*EXERCISE OBJECTIVE*.
Look below for the line holding "manual brightness control." and the line holding "것이 편하다고 생각했습니다". Repeat those two and everything between, exactly.
Start of Block
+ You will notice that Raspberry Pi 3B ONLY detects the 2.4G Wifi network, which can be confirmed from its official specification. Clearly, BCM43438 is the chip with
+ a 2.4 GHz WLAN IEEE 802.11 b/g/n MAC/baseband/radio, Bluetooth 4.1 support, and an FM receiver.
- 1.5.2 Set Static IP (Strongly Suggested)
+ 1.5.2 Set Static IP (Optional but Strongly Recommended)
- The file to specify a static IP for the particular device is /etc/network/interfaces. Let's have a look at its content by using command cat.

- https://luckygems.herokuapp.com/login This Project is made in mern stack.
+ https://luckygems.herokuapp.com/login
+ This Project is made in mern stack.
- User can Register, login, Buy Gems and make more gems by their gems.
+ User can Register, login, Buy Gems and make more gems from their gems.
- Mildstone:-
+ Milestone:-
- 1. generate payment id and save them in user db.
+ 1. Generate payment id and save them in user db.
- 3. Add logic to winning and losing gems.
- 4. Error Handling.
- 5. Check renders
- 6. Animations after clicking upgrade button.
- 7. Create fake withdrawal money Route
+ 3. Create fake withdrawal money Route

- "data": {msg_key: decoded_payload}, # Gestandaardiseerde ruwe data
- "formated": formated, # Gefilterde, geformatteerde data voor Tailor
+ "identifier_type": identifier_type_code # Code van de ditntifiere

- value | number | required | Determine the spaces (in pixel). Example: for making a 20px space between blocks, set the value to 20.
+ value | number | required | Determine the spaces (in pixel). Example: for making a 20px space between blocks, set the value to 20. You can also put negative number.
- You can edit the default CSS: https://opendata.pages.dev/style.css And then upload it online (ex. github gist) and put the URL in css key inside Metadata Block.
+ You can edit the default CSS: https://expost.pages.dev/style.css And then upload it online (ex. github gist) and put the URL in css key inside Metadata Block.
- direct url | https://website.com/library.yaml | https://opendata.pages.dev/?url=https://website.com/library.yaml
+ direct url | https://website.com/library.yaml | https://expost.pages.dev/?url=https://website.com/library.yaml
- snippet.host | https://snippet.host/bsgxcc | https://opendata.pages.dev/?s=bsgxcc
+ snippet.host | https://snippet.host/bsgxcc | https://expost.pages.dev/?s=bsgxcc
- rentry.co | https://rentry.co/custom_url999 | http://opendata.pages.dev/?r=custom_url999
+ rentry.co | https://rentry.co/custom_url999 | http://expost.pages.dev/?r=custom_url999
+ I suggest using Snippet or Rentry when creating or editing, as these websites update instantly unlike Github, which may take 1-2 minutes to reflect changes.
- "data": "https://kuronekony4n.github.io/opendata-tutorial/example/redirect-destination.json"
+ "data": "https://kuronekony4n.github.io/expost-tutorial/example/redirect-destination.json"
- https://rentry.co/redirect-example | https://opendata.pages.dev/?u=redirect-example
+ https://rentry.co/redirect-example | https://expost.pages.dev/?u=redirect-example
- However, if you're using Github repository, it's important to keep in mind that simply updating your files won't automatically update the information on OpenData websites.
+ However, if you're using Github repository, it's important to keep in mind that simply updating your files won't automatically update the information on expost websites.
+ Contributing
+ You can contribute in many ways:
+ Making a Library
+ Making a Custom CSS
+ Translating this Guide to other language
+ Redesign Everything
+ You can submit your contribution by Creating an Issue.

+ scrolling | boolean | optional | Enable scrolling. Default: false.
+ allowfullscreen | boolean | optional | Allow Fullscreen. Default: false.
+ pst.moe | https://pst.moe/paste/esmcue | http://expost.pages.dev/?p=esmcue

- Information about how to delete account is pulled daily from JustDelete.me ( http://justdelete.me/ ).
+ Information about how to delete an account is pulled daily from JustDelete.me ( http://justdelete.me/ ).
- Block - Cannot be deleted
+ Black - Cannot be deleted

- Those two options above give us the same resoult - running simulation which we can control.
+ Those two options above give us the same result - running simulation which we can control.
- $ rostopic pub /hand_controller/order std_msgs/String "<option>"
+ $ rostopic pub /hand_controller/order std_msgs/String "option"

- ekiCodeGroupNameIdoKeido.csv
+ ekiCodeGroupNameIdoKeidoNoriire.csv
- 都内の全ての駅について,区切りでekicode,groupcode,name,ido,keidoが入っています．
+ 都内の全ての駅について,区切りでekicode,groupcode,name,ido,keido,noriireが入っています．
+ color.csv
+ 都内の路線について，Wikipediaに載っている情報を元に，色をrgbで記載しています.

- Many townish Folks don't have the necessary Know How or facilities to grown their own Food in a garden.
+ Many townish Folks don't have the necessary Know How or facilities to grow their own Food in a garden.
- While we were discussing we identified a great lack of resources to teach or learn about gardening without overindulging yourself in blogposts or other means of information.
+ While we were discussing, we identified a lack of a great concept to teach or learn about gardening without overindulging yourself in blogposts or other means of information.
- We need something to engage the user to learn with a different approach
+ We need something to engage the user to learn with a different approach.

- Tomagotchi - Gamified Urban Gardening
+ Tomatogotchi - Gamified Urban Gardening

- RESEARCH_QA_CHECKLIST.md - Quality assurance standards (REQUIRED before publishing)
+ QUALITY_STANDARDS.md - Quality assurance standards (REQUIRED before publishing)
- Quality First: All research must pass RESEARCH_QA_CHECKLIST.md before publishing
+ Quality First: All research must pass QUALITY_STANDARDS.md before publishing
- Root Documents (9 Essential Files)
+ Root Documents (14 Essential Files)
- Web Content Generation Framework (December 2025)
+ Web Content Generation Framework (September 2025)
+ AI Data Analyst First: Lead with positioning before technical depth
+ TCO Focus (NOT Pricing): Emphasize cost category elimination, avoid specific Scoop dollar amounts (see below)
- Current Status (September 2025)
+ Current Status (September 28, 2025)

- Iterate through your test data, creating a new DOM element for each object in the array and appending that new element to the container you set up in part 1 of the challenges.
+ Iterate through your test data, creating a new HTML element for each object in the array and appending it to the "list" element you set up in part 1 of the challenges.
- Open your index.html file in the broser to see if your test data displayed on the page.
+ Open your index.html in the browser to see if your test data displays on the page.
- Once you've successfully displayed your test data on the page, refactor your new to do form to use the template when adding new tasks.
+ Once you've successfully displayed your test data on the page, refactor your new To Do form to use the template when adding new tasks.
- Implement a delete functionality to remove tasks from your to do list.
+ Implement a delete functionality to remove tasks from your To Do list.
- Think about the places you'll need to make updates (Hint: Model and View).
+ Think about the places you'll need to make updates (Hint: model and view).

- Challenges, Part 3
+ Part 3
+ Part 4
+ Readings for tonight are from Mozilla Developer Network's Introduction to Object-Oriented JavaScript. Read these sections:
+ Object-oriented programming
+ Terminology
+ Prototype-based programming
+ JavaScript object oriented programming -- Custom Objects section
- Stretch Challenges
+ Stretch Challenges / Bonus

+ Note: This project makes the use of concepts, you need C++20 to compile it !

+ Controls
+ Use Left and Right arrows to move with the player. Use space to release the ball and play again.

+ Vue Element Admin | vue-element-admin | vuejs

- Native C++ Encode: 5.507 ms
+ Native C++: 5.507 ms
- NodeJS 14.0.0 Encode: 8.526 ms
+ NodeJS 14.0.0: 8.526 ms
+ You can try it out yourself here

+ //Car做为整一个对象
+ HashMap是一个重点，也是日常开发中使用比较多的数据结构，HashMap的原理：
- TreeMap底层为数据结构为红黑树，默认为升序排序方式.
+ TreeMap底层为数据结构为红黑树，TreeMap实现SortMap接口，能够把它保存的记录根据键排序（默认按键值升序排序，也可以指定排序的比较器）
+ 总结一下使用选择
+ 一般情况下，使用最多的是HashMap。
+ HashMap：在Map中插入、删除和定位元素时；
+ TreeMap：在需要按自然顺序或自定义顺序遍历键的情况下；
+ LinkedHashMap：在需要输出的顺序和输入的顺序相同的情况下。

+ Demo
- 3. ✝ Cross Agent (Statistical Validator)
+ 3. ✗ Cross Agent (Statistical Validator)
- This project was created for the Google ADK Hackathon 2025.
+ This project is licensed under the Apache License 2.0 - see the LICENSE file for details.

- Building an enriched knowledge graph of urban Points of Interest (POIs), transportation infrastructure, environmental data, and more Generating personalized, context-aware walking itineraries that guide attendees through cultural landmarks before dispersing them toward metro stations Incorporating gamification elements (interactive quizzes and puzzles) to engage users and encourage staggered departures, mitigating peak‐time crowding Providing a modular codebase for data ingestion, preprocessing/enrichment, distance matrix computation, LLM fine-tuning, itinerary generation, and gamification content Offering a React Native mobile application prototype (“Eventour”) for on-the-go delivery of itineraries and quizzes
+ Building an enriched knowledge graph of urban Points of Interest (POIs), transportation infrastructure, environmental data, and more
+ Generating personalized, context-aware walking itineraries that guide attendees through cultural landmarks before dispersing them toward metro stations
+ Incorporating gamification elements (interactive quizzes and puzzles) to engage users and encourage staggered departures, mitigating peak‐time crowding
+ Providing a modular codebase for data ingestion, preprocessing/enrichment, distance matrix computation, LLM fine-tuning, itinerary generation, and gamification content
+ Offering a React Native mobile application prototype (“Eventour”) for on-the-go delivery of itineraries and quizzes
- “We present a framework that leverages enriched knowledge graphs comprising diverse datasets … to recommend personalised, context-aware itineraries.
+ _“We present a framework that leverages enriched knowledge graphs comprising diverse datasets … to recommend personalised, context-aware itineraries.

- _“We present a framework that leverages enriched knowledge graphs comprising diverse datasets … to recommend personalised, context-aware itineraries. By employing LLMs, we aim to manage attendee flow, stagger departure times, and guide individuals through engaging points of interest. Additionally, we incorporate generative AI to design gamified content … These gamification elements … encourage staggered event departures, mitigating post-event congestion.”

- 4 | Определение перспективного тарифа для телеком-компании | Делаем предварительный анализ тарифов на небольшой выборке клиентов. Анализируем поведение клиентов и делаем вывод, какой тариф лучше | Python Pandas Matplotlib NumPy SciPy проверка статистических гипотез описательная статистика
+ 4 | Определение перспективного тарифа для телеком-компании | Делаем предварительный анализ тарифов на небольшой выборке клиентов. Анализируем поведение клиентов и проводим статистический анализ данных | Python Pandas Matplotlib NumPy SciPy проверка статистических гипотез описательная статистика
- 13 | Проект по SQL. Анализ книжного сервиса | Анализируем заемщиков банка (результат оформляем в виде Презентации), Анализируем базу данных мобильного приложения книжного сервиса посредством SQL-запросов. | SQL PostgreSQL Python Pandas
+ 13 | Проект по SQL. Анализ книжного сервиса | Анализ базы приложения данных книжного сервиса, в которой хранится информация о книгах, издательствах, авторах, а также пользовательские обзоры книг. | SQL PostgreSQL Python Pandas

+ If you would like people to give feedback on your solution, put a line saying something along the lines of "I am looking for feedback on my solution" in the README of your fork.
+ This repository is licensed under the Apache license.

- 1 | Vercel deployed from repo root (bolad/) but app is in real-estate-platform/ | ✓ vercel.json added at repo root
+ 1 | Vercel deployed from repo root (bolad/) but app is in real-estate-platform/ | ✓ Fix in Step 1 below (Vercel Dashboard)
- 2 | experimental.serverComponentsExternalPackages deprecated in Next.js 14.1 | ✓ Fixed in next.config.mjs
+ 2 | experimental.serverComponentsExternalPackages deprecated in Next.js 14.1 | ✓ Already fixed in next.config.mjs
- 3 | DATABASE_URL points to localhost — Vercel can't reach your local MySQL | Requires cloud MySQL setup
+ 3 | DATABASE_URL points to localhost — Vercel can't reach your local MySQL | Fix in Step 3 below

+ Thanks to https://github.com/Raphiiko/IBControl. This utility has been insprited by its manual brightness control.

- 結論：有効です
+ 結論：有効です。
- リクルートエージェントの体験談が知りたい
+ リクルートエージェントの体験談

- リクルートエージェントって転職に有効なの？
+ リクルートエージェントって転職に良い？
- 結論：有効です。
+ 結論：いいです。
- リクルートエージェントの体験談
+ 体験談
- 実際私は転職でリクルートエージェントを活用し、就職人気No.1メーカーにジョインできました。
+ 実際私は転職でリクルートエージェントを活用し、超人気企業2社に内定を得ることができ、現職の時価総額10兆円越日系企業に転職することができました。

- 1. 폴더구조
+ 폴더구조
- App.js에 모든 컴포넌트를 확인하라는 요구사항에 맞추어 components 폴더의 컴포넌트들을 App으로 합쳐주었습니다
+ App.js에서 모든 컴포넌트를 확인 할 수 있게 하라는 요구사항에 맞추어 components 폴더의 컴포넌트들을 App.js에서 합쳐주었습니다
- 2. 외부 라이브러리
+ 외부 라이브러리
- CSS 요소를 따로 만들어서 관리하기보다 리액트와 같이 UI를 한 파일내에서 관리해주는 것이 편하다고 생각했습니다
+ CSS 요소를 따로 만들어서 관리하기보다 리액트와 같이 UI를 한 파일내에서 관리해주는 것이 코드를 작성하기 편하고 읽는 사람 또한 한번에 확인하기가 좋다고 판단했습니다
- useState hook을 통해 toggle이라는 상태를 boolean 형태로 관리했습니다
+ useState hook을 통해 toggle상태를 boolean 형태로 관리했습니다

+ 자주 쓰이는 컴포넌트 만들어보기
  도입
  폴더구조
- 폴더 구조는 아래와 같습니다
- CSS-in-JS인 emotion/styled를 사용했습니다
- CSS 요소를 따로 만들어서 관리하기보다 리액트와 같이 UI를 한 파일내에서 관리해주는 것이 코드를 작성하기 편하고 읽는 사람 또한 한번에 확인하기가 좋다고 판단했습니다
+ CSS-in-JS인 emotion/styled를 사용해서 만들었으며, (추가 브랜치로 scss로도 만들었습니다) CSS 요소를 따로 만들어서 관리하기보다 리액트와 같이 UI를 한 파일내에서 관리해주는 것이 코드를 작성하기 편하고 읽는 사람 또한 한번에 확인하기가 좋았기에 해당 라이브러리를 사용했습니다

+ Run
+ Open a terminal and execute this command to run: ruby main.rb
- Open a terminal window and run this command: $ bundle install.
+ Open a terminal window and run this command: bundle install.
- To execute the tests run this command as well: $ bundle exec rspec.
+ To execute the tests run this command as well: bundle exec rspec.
End of Block
*ANSWER TO THE EXERCISE*.
+ Thanks to https://github.com/Raphiiko/IBControl. This utility has been insprited by its manual brightness control.

- 結論：有効です
+ 結論：有効です。
- リクルートエージェントの体験談が知りたい
+ リクルートエージェントの体験談

- リクルートエージェントって転職に有効なの？
+ リクルートエージェントって転職に良い？
- 結論：有効です。
+ 結論：いいです。
- リクルートエージェントの体験談
+ 体験談
- 実際私は転職でリクルートエージェントを活用し、就職人気No.1メーカーにジョインできました。
+ 実際私は転職でリクルートエージェントを活用し、超人気企業2社に内定を得ることができ、現職の時価総額10兆円越日系企業に転職することができました。

- 1. 폴더구조
+ 폴더구조
- App.js에 모든 컴포넌트를 확인하라는 요구사항에 맞추어 components 폴더의 컴포넌트들을 App으로 합쳐주었습니다
+ App.js에서 모든 컴포넌트를 확인 할 수 있게 하라는 요구사항에 맞추어 components 폴더의 컴포넌트들을 App.js에서 합쳐주었습니다
- 2. 외부 라이브러리
+ 외부 라이브러리
- CSS 요소를 따로 만들어서 관리하기보다 리액트와 같이 UI를 한 파일내에서 관리해주는 것이 편하다고 생각했습니다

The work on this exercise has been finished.